**Work to complete**
Both the line with "better and install it." and the line with "- Analysis of" in the records below must appear in the output, along with every line between them, exactly and with nothing added.

[Content revision data]
---

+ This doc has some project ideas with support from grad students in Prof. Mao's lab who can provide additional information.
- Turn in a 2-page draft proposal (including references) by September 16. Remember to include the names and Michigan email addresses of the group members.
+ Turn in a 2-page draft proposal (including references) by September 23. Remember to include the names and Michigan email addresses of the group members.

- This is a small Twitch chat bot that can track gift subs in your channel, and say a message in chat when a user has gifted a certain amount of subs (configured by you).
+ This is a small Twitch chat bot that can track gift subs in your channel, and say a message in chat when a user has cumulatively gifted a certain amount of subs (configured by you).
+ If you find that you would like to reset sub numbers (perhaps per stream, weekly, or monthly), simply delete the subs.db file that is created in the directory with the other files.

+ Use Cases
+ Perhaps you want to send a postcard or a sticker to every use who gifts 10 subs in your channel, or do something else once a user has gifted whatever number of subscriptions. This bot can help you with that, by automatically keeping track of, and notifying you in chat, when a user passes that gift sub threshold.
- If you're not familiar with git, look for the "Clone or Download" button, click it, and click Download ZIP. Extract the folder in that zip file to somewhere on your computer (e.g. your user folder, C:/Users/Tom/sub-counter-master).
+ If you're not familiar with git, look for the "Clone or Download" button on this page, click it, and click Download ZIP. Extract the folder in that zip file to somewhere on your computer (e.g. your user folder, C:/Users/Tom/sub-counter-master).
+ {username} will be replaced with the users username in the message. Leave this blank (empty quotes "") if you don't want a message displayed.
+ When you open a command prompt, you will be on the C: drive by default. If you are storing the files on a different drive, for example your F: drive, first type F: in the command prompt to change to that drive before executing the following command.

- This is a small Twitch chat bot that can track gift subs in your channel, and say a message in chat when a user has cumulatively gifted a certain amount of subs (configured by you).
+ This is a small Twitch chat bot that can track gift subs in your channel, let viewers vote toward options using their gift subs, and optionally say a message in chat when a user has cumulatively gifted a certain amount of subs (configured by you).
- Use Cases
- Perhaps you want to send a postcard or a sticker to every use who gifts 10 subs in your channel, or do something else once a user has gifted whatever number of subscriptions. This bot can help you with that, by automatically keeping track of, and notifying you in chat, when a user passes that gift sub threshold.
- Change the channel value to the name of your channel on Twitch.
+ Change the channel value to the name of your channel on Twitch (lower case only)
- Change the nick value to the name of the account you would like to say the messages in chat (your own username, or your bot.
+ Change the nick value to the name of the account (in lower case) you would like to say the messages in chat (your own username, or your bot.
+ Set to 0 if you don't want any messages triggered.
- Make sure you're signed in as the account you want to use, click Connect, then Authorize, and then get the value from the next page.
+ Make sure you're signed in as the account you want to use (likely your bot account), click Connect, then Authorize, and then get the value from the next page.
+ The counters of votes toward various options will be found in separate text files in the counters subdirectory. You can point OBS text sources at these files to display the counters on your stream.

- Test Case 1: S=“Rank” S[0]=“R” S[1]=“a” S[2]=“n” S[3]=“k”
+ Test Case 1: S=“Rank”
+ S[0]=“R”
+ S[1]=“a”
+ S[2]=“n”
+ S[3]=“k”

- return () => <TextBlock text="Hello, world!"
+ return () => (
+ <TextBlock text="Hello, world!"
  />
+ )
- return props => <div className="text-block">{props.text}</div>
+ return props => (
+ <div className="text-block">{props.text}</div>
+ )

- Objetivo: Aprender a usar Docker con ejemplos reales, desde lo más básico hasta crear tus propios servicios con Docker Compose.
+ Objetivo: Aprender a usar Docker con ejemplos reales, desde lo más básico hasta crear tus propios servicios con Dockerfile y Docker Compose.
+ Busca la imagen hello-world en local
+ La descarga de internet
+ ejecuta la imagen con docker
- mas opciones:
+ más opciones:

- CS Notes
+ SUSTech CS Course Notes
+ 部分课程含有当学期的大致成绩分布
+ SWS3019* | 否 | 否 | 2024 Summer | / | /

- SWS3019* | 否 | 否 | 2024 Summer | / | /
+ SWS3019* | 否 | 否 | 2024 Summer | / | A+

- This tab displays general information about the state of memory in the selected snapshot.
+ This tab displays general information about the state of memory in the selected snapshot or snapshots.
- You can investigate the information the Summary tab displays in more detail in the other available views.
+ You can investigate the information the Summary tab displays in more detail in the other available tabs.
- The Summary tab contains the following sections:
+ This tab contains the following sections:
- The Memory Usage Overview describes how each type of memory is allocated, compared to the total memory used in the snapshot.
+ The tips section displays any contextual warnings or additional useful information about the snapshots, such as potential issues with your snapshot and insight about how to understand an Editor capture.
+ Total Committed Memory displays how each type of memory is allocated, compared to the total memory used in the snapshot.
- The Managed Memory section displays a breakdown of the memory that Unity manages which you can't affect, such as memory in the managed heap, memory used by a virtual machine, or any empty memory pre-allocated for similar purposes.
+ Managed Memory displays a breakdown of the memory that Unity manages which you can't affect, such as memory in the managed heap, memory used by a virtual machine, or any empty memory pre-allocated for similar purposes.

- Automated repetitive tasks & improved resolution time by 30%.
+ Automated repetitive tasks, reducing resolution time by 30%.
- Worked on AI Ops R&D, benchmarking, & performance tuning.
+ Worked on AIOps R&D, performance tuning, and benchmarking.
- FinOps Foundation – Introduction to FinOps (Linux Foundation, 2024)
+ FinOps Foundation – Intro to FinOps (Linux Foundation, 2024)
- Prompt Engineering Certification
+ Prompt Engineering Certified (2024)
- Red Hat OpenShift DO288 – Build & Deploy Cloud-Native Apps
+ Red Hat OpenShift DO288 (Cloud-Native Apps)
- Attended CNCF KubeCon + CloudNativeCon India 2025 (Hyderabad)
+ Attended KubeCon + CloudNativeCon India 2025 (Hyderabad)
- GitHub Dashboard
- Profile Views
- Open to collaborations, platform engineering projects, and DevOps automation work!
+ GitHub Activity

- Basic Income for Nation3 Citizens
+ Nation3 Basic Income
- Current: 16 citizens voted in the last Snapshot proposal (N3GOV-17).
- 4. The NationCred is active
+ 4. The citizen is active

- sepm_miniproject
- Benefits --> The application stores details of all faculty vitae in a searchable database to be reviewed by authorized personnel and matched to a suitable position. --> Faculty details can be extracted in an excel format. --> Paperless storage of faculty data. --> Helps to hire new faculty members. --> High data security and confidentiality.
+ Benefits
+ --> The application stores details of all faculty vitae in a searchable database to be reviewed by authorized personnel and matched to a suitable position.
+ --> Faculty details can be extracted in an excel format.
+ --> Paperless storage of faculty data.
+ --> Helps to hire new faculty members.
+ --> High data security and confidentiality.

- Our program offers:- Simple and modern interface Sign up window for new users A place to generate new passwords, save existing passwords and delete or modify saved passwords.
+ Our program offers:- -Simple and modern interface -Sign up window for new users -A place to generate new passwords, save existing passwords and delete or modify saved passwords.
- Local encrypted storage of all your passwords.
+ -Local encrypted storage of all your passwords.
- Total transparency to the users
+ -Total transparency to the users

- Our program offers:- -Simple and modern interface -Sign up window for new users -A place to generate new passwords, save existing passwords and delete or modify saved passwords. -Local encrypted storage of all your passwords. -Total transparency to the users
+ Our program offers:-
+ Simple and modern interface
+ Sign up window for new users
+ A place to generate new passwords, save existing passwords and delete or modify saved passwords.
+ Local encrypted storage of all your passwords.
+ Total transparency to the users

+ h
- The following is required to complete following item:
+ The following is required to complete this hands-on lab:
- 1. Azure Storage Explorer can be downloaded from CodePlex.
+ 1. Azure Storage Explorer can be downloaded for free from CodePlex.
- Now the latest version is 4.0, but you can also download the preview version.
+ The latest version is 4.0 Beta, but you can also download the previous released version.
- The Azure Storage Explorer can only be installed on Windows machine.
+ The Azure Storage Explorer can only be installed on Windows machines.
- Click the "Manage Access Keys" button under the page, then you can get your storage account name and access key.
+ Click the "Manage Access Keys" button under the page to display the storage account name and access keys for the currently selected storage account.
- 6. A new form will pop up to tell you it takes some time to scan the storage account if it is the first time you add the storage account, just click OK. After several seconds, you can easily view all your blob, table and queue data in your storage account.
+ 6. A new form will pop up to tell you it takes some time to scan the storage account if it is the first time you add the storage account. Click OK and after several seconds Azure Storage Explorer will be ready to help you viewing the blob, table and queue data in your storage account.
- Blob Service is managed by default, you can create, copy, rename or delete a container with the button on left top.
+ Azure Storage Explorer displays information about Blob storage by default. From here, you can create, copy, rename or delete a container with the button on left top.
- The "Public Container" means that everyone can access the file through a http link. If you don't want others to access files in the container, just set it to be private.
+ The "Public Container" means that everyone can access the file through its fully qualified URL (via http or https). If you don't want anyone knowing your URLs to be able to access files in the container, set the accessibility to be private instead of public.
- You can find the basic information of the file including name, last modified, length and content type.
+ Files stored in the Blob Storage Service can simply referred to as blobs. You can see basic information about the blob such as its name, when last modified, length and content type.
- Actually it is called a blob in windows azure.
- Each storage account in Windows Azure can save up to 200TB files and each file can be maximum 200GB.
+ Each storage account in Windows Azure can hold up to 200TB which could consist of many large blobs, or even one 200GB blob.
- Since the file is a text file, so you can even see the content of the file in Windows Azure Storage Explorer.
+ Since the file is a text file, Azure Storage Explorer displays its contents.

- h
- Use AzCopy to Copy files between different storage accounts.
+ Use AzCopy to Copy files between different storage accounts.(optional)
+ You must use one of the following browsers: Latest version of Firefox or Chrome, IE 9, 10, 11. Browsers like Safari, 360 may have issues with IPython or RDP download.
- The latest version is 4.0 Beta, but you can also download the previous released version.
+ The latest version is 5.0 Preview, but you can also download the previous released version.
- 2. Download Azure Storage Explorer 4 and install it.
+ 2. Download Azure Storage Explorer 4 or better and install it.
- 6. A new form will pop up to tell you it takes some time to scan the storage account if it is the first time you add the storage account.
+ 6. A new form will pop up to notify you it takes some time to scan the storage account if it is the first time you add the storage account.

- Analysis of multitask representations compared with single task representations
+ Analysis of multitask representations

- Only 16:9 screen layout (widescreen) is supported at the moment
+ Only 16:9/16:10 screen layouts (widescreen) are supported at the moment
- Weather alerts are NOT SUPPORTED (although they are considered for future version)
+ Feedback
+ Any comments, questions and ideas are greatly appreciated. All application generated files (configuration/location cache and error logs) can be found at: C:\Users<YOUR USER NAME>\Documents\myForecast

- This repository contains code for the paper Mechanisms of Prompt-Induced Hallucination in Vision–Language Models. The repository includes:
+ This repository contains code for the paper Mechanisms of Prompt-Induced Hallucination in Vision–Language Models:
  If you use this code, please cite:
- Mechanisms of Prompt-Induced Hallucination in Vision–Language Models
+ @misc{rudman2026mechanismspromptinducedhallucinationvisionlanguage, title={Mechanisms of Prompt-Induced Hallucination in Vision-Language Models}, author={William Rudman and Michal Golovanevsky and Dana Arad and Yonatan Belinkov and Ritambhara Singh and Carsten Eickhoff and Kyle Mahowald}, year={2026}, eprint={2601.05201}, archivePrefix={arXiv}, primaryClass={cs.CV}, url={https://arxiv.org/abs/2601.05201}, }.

---

**Expected answer**
+ 2. Download Azure Storage Explorer 4 or better and install it.
- 6. A new form will pop up to tell you it takes some time to scan the storage account if it is the first time you add the storage account.
+ 6. A new form will pop up to notify you it takes some time to scan the storage account if it is the first time you add the storage account.

- Analysis of multitask representations compared with single task representations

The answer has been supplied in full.